The argument as to front-drive versus rear-drive appears to boil down to how low the car of the future must be in order to satisfy the public, and this in turn is mainly a matter of appearance. From the standpoint of safety cars are already low enough. They are also sufficiently low to be beautiful. It is questionable whether lower cars would be fundamentally more attractive. Nevertheless, if the public insists, they must be provided.
Therefore it is desirable at this point to discuss the factors governing lowness, with regard to both front and rear drive cars. Fig. 5 illustrates a typical, modern, American automobile although some may say that it is too high, its overall height being 72½ inches.

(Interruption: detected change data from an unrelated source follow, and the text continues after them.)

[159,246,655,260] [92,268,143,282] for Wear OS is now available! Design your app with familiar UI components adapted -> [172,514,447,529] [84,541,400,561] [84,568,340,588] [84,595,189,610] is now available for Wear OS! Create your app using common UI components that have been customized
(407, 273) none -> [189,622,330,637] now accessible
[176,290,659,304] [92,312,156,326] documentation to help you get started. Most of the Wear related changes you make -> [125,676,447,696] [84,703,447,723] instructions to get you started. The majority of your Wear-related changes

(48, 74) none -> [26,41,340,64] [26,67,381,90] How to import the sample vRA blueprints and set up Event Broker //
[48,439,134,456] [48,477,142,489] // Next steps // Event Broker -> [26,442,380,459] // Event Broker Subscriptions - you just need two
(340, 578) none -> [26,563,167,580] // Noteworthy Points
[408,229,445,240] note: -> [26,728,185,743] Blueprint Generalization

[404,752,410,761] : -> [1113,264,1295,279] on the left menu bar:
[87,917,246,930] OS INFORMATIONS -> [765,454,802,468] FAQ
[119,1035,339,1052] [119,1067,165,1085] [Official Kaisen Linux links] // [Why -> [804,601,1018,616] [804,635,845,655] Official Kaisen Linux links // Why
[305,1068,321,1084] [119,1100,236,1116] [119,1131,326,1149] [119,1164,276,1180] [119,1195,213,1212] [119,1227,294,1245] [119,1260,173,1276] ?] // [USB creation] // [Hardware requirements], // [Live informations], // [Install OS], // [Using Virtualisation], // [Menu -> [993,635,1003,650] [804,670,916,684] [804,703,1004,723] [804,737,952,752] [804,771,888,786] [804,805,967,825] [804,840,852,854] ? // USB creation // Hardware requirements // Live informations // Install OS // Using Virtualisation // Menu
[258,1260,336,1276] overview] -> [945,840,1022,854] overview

However, its cushions are 9 inches deep, the distance from top of cushion to roof line is 37 inches, and there is 5 inches play for the banjo housing with full passenger load. Therefore, it cannot be seriously criticized on the score of comfort, and for that matter the exact dimensions selected do not greatly affect the argument to follow. The wheelbase 124 inches and tires are 30 inches in diameter. Front and rear cushions are at the same level. The banjo housing has a radius of 6½ inches. Minimum axle clearance is 8¼ inches and chassis clearance 9 inches, which in this case means that the flywheel housing is 9 inches from the road, thus locating the center of gravity of the power plant.
The drawing shows that with the dimensions assumed, the height of the body is determined by the cushion height which in turn is regulated by three factors: 1 – The wheel radius; 2 —t he banjo housing radius: 3 — and the clearance between banjo housing and rear cushion (for simplicity the thickness of the plywood or metal floor under the cushion is neglected as is also the effect of crowning the floor to gain extra clearance over the banjo). The wheel radius is 15 inches, the banjo radius 6½ inches, the clearance between banjo and cushion 5 inches, and the total, 26½ inches, gives the minimum height of the bottom of the cushion, while the top of the cushion is 26½ plus 9, or 35½ inches from the road.
This distance may be reduced, and the body lowered accordingly, by cutting any or all of the dimensions just given. Thus, a radical design of cushion (which should be better than going to front-wheel drive) might be 4 inches deep, the radius of banjo housing might be reduced to 5 inches, and the tire radius to 14 inches or less. For full spring action on rough roads banjo to cushion clearance should remain at 5 inches. These changes would bring the top of the cushion 14 plus 5 plus 4 inches, or 23 inches from the road, making the overall height of automobile 23 plus 37 or 60 inches. It should be noted that these reductions would also cut the height of the cars discussed in the following paragraphs.
By using a housing with 5 inches radius, either bevel gear or worm, as compared to Fig. 5, with 6½ inches radius, the body may be lowered 1½ inches, Fig. 6, making the overall height 71 inches and placing the base of the cushion 25 inches from the road. The floor is three inches below the base of the cushion in this design and the previous one.
The height of the car may be reduced 5 inches more by using worm drive with independently sprung rear wheels, Fig. 7, since this construction eliminates the 5 inches clearance between housing and cushion, making the height of the cush- ion 20 inches (15 inches for wheel radius and 5 inches for worm housing radius). The floor is level with the base of the cushion, and flush with the top edge of the body sills. In all succeeding designs the base of the cushion is flush with the floor.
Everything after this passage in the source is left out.